Measures letter-frequency physics. Random cryptographic material approaches IC ≈ 0.038. Natural language approaches IC ≈ 0.065. Time-independent.

Signal 3 — Normalized Compression Distance

NCD(x, y) = ( C(xy) − min(C(x), C(y)) ) / max(C(x), C(y))

Measures how structurally alien a string is relative to the code surrounding it. A real credential embedded in a UI component shares almost no structural DNA with that file. An i18n key does. Time-independent: compression distance is a property of the data, not the language or framework.

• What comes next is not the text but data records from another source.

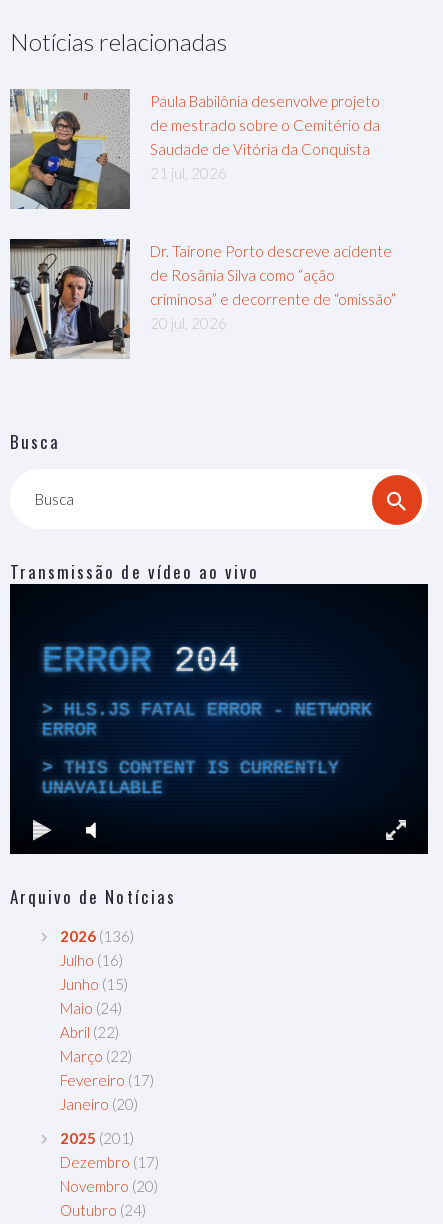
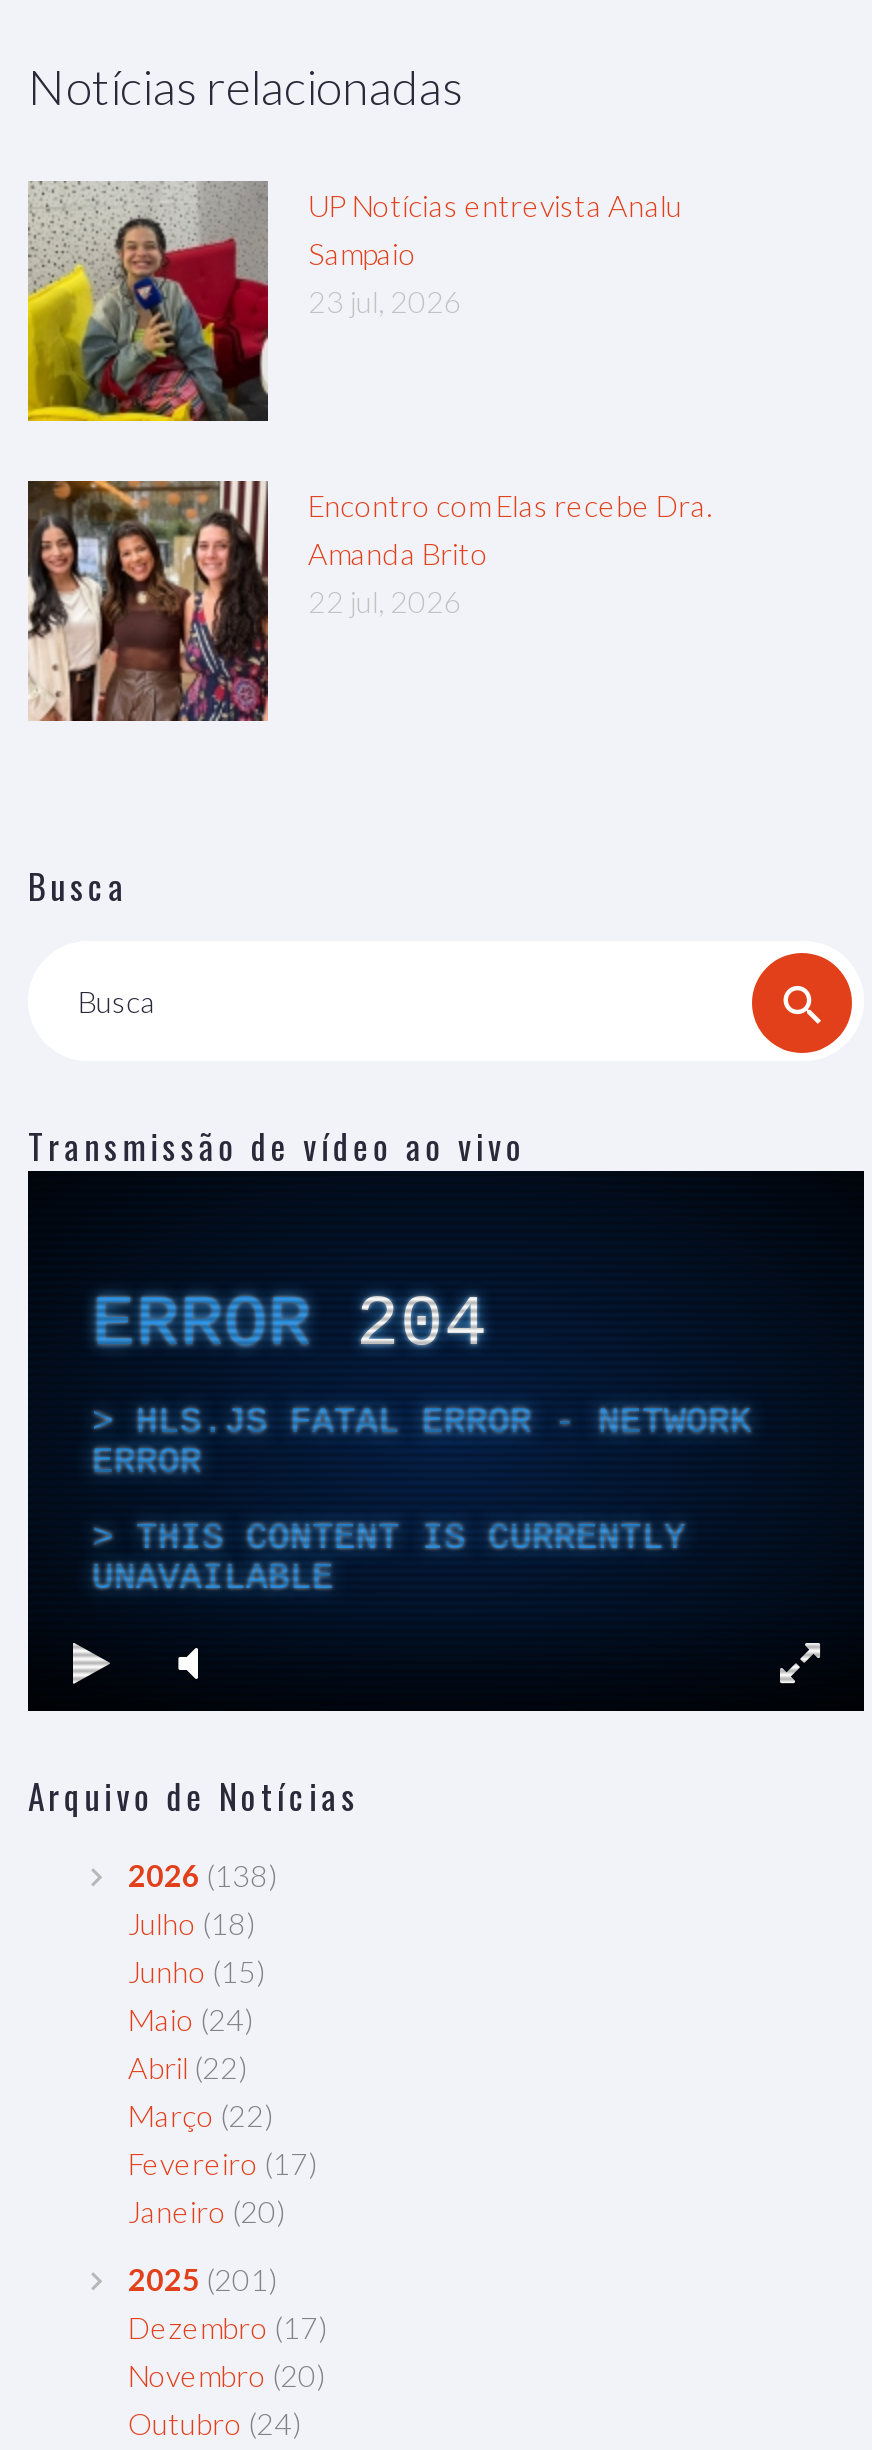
- [image]
- Paula Babilônia desenvolve projeto
- de mestrado sobre o Cemitério da
- Saudade de Vitória da Conquista
- 21 jul, 2026
+ [image]
+ UP Notícias entrevista Analu
+ Sampaio
+ 23 jul, 2026

- [image]
- Dr. Tairone Porto descreve acidente
- de Rosânia Silva como “ação
- criminosa” e decorrente de “omissão”
- 20 jul, 2026
+ [image]
+ Encontro com Elas recebe Dra.
+ Amanda Brito
+ 22 jul, 2026

- 2026 (136)
+ 2026 (138)

- Julho (16)
+ Julho (18)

A compressed inline SVG has high entropy but normal IC and low NCD alienation — discarded. A UUID has moderate entropy but predictable IC — discarded. Only strings that fail all three thresholds simultaneously are confirmed.

Three-Axis Scoring

Every scan produces three independent scores (0–100).

| Axis | What It Measures | |------|-----------------| | A — Slop | AI-pattern density: verbosity, dead code, structural over-engineering | | B — Security | Secrets and risky patterns: leaked credentials, injection vectors | | C — Quality | Code health: debug logs, empty catch blocks, unresolved TODOs |

| Score | Verdict | |-------|---------| | 0–10 | Clean | | 11–25 | Minimal issues | | 26–50 | Review recommended | | 51–75 | Do not ship | | 76–100 | Critical |

Exit code 0 when all axes are within thresholds. Exit code 1 when any axis exceeds threshold.

CI/CD Integration

GitHub Actions

name: zone38
on: [pull_request]

jobs:
  scan:
    runs-on: ubuntu-latest
    steps:
      - uses: actions/checkout@v4
        with:
          fetch-depth: 0
      - run: npx zone38 . --since=origin/main --json

Pre-commit Hook

#!/bin/sh
# .git/hooks/pre-commit
npx zone38 . --since=HEAD --json || exit 1

Custom Threshold

SCORE=$(npx zone38 . --json | node -e "process.stdin.on('data',d=>console.log(JSON.parse(d).projectSummary.axes.B))")
if [ "$SCORE" -gt 25 ]; then
  echo "Security axis too high: $SCORE"
  exit 1
fi

Library Usage

const { run, renderJson, exitCode } = require('zone38');

const result = run('./src');

console.log(result.report.projectSummary.axes);
// { A: 12, B: 4, C: 18 }

console.log(result.report.projectSummary.verdicts);
// { A: 'Minimal issues', B: 'Clean', C: 'Review recommended' }

console.log(result.report.perFile.length);
// 24

// Render JSON string (same as --json flag)
console.log(renderJson(result.report));

// Check exit code against default thresholds
process.exit(exitCode(result.report.projectSummary.axes));

Why Offline-First

Source code is sensitive. zone38 makes no network requests, stores no telemetry, and has no external dependencies. It works in air-gapped environments where cloud tooling is prohibited. The analysis is deterministic: same input, same output, every time.

Requirements

Node.js 16 or later
macOS, Linux, or Windows
Zero npm dependencies

Roadmap

--fix mode: auto-remediate console.log, flagged TODOs, redundant patterns
VS Code extension with inline severity annotations
SARIF output for GitHub code scanning integration
Python and Ruby support

Contributing

git clone https://github.com/semanticRig/zone38
cd zone38
npm test

Add test fixtures for any new rule — a clean example and a sloppy one. Open a pull request. zone38 will scan its own diff.

The detection core is intentionally model-agnostic and time-independent. Contributions that rely on specific model fingerprints or token formats will not be accepted — those signals expire.

License

BSL 1.1 — free for all internal, personal, and CI/CD use. Commercial resale as a competing hosted security SaaS is prohibited. Full text in LICENSE.